A l’opposition ivoirienne, la victoire de Mohammadu Buhari enseigne que la réputation et la crédibilité comptent en politique. Malgré son passé d’autocrate,  l’homme est resté dans la mémoire des nigérians comme un homme intègre qui avait mené une guerre sans merci contre la corruption et tenté de promouvoir  une certaine redistribution équitable des ressources nationales. En mars 2015, cette réputation morale fut un capital électoral décisif dans un Nigeria en attente de régénération éthique. Sa réélection triomphale a été le résultat de la correspondance entre l’offre politique qu’il proposait à la population nigériane et les demandes et attentes de cette dernière. La défaite électorale de Goodluck Jonathan au Nigeria enseigne donc à l’opposition ivoirienne que sa propre  possible défaite électorale au concours de sélection du magistrat suprême en Octobre 2015  prochain,résultera sûrement de la vacance et du flou de son programme politique,  de son incapacité à convaincre quant à son aptitude à diriger à nouveau la Côte d’Ivoire. Elle résultera aussi, vraisemblablement, du souvenir terrifiant de la  décennie de feu, de sang, de mort et de malheur qui habite encore la conscience d’une majorité d’ivoiriens et que n’a pas effacé la démagogie de sa propagande électorale dont nul n’est dupe. Pour espérer remporter le vote de la majorité du peuple ivoirien l’opposition ivoirienne, fut-elle maintenant en coalition,  devra s’attacher à proposer au peuple ivoirien une offre politique crédible et à corriger, par la pratique, sa réputation qui est aux antipodes de celle de Mohammadu Buhari. Le geste historique de Goodluck Jonathan acceptant sa défaite avec un Fair-Play démocratique enseigne donc à cette opposition qu’elle devra assumer l’entière responsabilité de son échec sans contester le résultat du vote et sans se défausser sur des tiers.

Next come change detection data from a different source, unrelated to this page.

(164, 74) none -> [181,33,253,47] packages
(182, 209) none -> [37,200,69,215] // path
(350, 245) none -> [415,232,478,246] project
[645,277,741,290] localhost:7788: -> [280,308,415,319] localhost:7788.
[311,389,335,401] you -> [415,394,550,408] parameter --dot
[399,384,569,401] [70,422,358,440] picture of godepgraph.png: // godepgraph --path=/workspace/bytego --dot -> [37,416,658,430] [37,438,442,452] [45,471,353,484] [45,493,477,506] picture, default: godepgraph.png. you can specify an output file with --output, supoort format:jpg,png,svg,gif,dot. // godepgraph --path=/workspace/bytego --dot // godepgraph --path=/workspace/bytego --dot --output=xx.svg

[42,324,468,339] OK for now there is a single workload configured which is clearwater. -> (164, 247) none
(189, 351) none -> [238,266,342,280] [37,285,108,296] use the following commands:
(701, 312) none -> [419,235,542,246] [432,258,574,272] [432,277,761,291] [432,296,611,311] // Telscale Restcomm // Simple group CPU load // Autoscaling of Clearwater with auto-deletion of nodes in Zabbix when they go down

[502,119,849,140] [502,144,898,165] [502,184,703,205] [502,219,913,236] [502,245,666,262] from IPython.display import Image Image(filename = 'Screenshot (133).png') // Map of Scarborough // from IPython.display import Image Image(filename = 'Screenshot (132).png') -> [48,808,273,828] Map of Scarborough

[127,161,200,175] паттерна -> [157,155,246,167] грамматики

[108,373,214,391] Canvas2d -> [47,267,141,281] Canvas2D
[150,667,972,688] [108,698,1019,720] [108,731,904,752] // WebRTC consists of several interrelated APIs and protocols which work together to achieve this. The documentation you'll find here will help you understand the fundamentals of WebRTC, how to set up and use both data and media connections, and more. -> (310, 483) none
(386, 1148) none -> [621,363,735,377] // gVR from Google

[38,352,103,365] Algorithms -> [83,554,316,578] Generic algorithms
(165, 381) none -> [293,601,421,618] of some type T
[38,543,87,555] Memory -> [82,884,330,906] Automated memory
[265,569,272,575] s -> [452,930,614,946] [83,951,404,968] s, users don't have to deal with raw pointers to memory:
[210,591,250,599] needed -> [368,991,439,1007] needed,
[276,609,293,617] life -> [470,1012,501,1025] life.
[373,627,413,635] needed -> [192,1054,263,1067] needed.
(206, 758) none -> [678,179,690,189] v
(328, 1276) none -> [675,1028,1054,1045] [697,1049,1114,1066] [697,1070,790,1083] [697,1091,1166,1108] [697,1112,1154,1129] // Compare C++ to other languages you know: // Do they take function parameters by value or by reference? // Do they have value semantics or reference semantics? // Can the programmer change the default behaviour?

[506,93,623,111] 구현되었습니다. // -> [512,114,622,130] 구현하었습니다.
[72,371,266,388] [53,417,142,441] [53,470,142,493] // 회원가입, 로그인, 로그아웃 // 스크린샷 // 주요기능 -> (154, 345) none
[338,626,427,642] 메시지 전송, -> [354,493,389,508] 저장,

La même exigence de responsabilité politique est valable pour le gouvernement ivoirien. Aucune élection démocratique sérieuse, telle celle de 2010, n’étant gagnée d’avance, son éventuelle défaite électorale ou sa possible victoire à la présidentielle d’octobre 2015 résulteront respectivement d’un décalage ou d’une correspondance entre sa gouvernance et les attentes réelles du peuples ivoirien. Son bilan milite en sa faveur. Il devra pourtant l’affermir en gagnant les cœurs par une campagne de proximité qui saute par-dessus les baronnies et les griots pour aller à la rencontre des peuples et des talents.

Les compétiteurs de la Présidentielle ivoirienne d’Octobre 2015 devront donc, à l’exemple de Goodluck Jonathan et de Mohamed Buhari au Nigeria, assumer en responsabilité cette double issue du vote démocrate qui résulte toujours du verdict du peuple souverain sanctionnant ou approuvant une équipe de gouvernement selon ses attentes profondes. L’Afrique a changé. Les peuples sont informés. Les élections africaines sont contrôlées, surveillées et placées sous le regard inquisiteur du monde entier. Les dirigeants politiques africains doivent se mettre à l’Equerre et être à l’écoute des peuples.